» Your task
Some of the lines below need repeating. Reproduce exactly those between the lines holding "[145,227,195,236] described ->" and "(573, 233) none -> [758,237,809,248] realized", inclusive.

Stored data
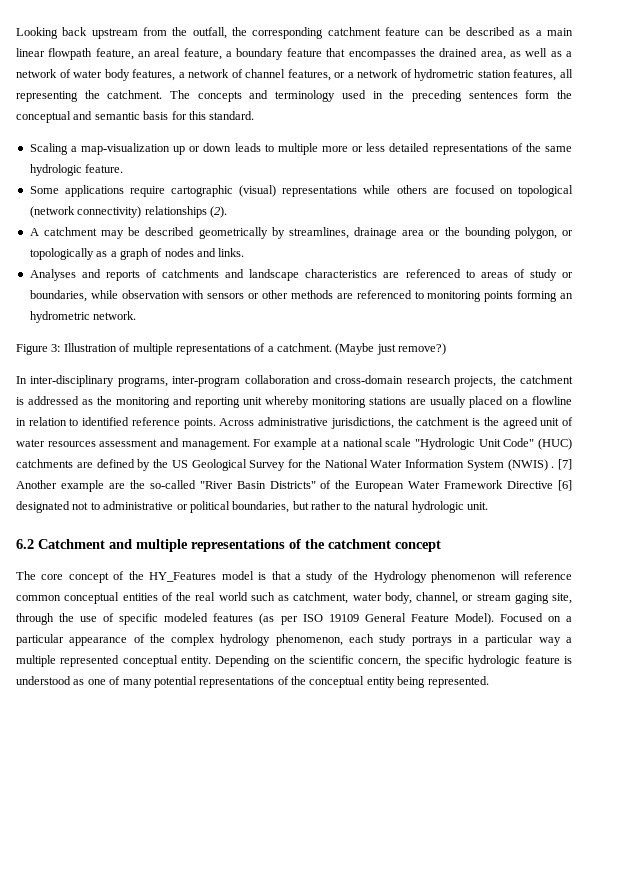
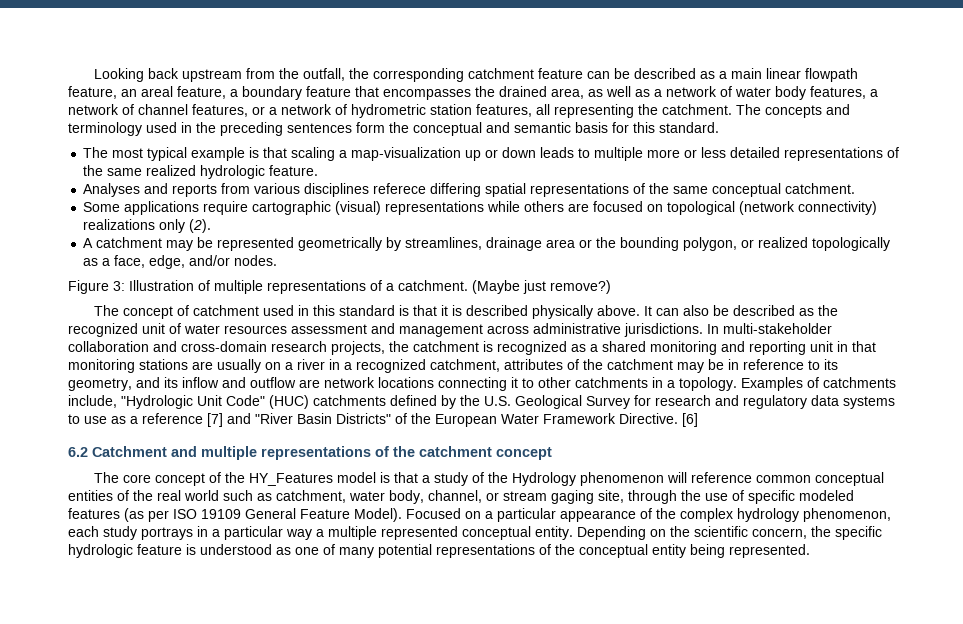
[29,143,68,155] Scaling -> [83,147,336,161] The most typical example is that scaling
(572, 149) none -> [146,165,197,176] realized
(124, 168) none -> [83,183,856,197] // Analyses and reports from various disciplines referece differing spatial representations of the same conceptual catchment.
[144,206,207,218] relationships -> [83,219,186,233] realizations only
[145,227,195,236] described -> [217,237,295,251] represented
(573, 233) none -> [758,237,809,248] realized
[119,248,245,260] [29,269,573,281] [29,290,573,302] [29,311,137,323] graph of nodes and links. // Analyses and reports of catchments and landscape characteristics are referenced to areas of study or boundaries, while observation with sensors or other methods are referenced to monitoring points forming an hydrometric network. -> [114,255,278,269] face, edge, and/or nodes.
[16,375,241,387] In inter-disciplinary programs, inter-program -> [94,305,839,319] [68,323,832,337] The concept of catchment used in this standard is that it is described physically above. It can also be described as the recognized unit of water resources assessment and management across administrative jurisdictions. In multi-stakeholder
[28,396,112,405] addressed as the -> [497,341,646,355] recognized as a shared
[265,396,309,408] whereby -> [837,341,876,352] in that
[469,396,572,408] [16,417,574,429] [16,438,412,450] placed on a flowline in relation to identified reference points. Across administrative jurisdictions, the catchment is the agreed unit of water resources assessment and management. For example at a national scale -> [265,359,838,373] [68,377,896,391] [68,395,117,408] on a river in a recognized catchment, attributes of the catchment may be in reference to its geometry, and its inflow and outflow are network locations connecting it to other catchments in a topology. Examples of catchments include,
[76,462,93,468] are -> (386, 400) none
[171,460,188,468] US -> [484,396,511,406] U.S.
[305,459,572,471] [16,480,196,492] the National Water Information System (NWIS) . [7] Another example are the so-called -> [655,395,895,409] [68,413,251,427] research and regulatory data systems to use as a reference [7] and
[507,481,554,489] Directive -> [619,413,678,424] Directive.
[16,501,488,513] designated not to administrative or political boundaries, but rather to the natural hydrologic unit. -> (698, 420) none

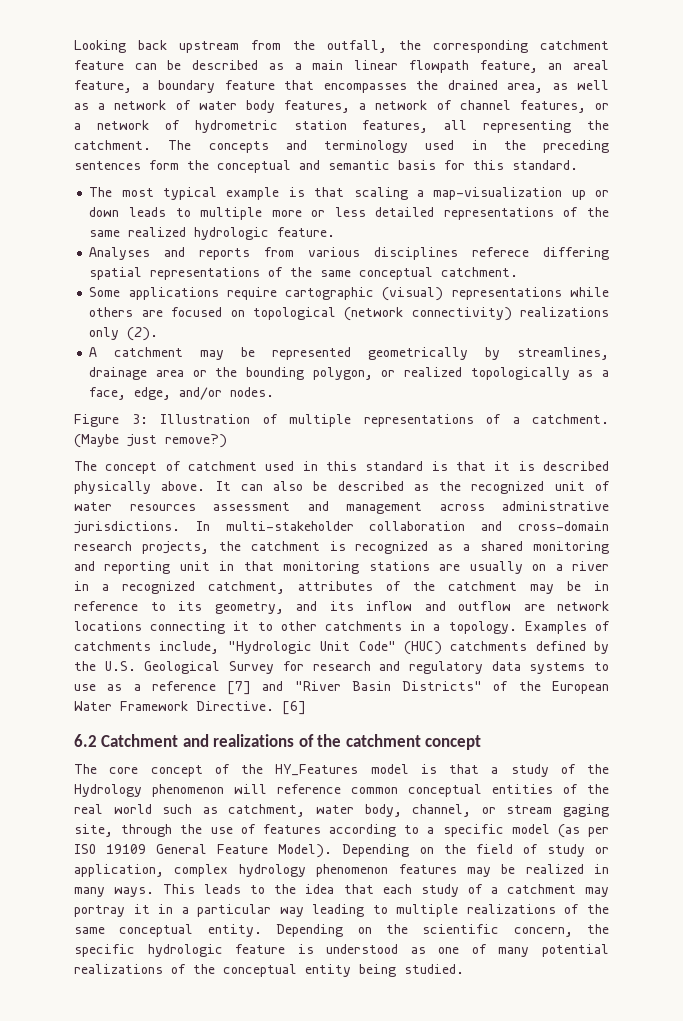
[201,446,371,460] multiple representations -> [213,734,295,747] realizations
[748,490,854,504] [68,508,120,519] specific modeled features -> [262,824,550,837] features according to a specific model
[406,508,891,522] [68,526,458,540] Focused on a particular appearance of the complex hydrology phenomenon, each study portrays in a particular way a multiple represented -> [342,844,609,857] [74,864,609,877] [74,884,610,897] [74,904,609,917] [74,927,105,934] Depending on the field of study or application, complex hydrology phenomenon features may be realized in many ways. This leads to the idea that each study of a catchment may portray it in a particular way leading to multiple realizations of the same
[436,544,535,558] representations -> [74,964,163,974] realizations
[729,544,810,558] represented. -> [404,964,464,974] studied.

» Response to the exercise
[145,227,195,236] described -> [217,237,295,251] represented
(573, 233) none -> [758,237,809,248] realized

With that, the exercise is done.